La véritable quintessence de l’écriture du Requiem appartient sans aucun doute à Wolfgang Amadeus Mozart. Écoutez simplement la façon dont il décrit la mort, ou la façon dont il décrit le Jour du Jugement. Personne ne peut résister à accorder la paix aux morts après avoir entendu l’appel de Mozart. Le Dies Irae de Verdi est emphatique et dramatique, celui de Mozart est un pur raffinement, tout comme l’ensemble de son opus. L’histoire de la façon dont Mozart en est venu à écrire ce Requiem est assez familière et est à plus d’un titre le centre de la pièce et du film Amadeus. Et que les détails exacts du film soient exacts ou non, ce qui semble être la vérité absolue est le fait que ce Requiem a été commandé par un inconnu qui avait en tête de présenter le Requiem comme sa propre création musicale. Et il ne fait aucun doute que parce que Mozart lui-même a littéralement écrit le Requiem sur son lit de mort, il capture vraiment l’essence du départ de la vie dans cette pièce.

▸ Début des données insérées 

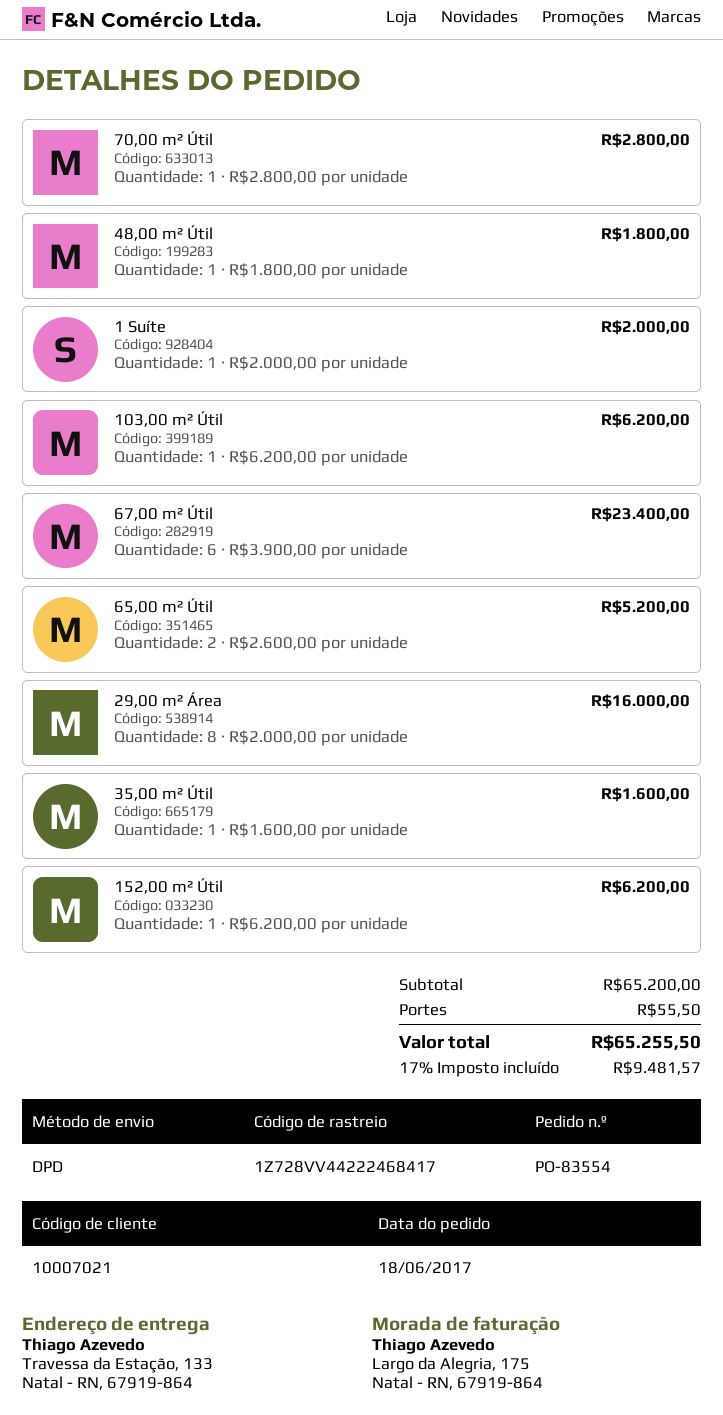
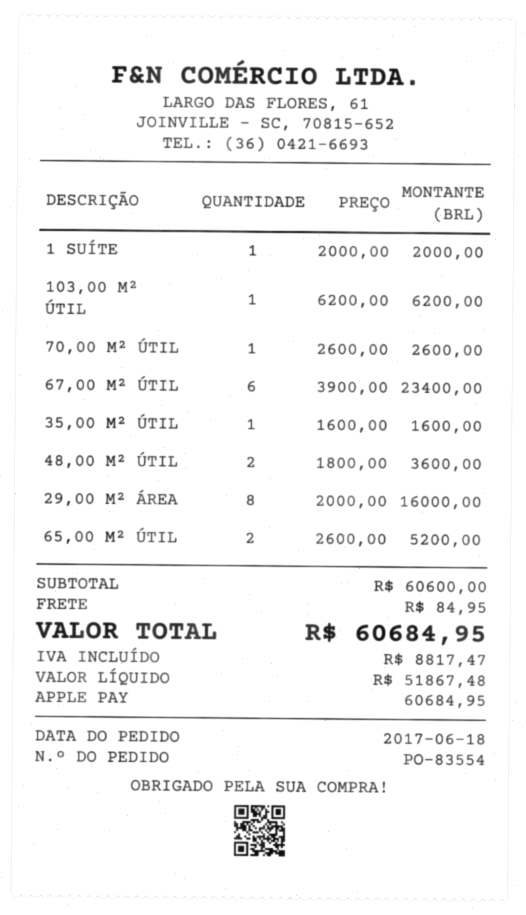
70,00 m² Útil: 1 x 2800.00 = 2800.00 -> 1 x 2600.00 = 2600.00
48,00 m² Útil: 1 x 1800.00 = 1800.00 -> 2 x 1800.00 = 3600.00
152,00 m² Útil: 1 x 6200.00 = 6200.00 -> none
subtotal: 65200.00 -> 60600.00
shipping: 55.50 -> 84.95
tax: 9481.57 -> 8817.47
total: 65255.50 -> 60684.95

Alors que Mozart imprime son style personnel au Requiem, Faure et Brahms présentent le style général de leurs pays d’origine respectifs dans leur interprétation du Requiem. Le Requiem de Faure est très français dans sa nature et dans son style. Il ne comporte que deux solistes, un couplage presque improbable d’une soprano et d’un baryton, et un orchestre très de chambre, du moins dans la nature sinon nécessairement dans l’envergure. Il y a une aura de mystère et de sérénité autour de ce Requiem spécifique, un calme captivant qui préfigure sans doute l’impressionnisme français.

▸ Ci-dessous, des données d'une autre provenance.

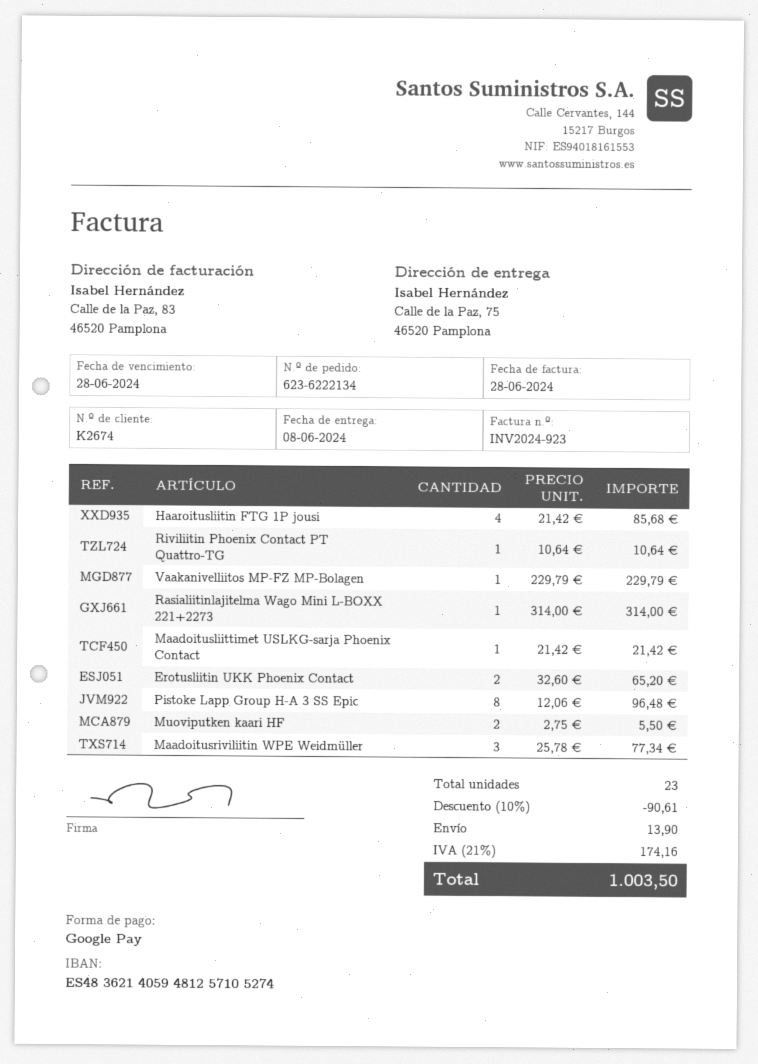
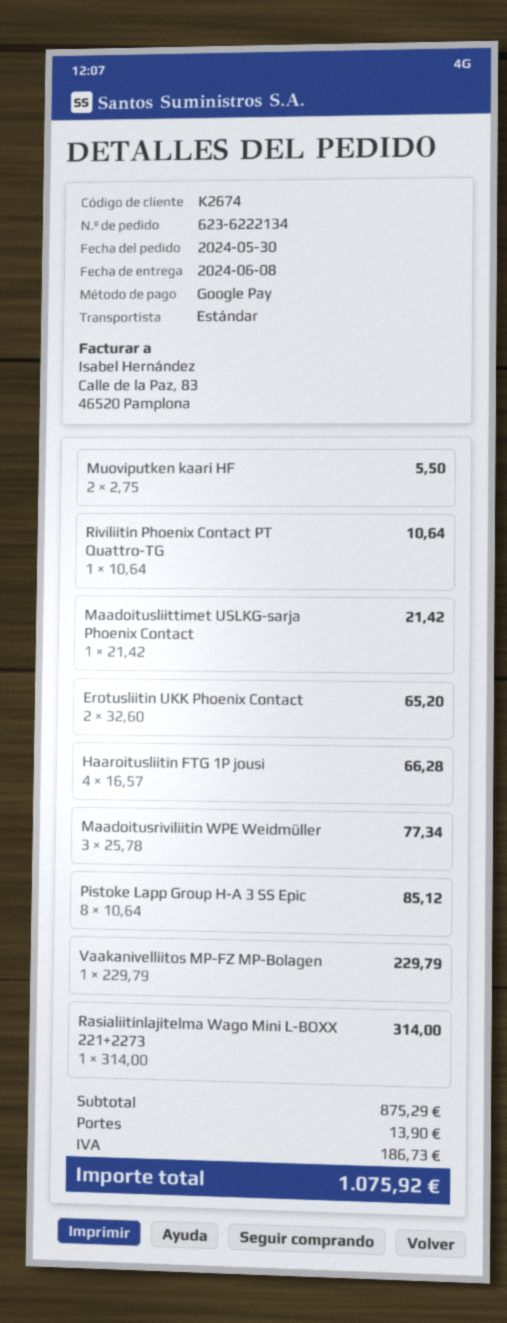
Haaroitusliitin FTG 1P jousi: 4 x 21.42 = 85.68 -> 4 x 16.57 = 66.28
Pistoke Lapp Group H-A 3 SS Epic: 8 x 12.06 = 96.48 -> 8 x 10.64 = 85.12
discount: 10% = 90.61 -> none
tax: 174.16 -> 186.73
total: 1003.50 -> 1075.92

Brahms, d’autre part, a écrit un « Requiem allemand » dans lequel il s’écarte consciencieusement de la messe latine en incluant des textes allemands dans la pièce. Et le résultat, là encore avec le couplage identique de la soprano et du baryton, est une pièce plus germanique et romanesque, et une messe autant pour les vivants que pour les morts, un opus qui loue la magnanimité de la vie et la façon dont les vivants faire face à la mort. Comme dans presque tous les autres Requiem, ici aussi le chœur est d’une importance essentielle.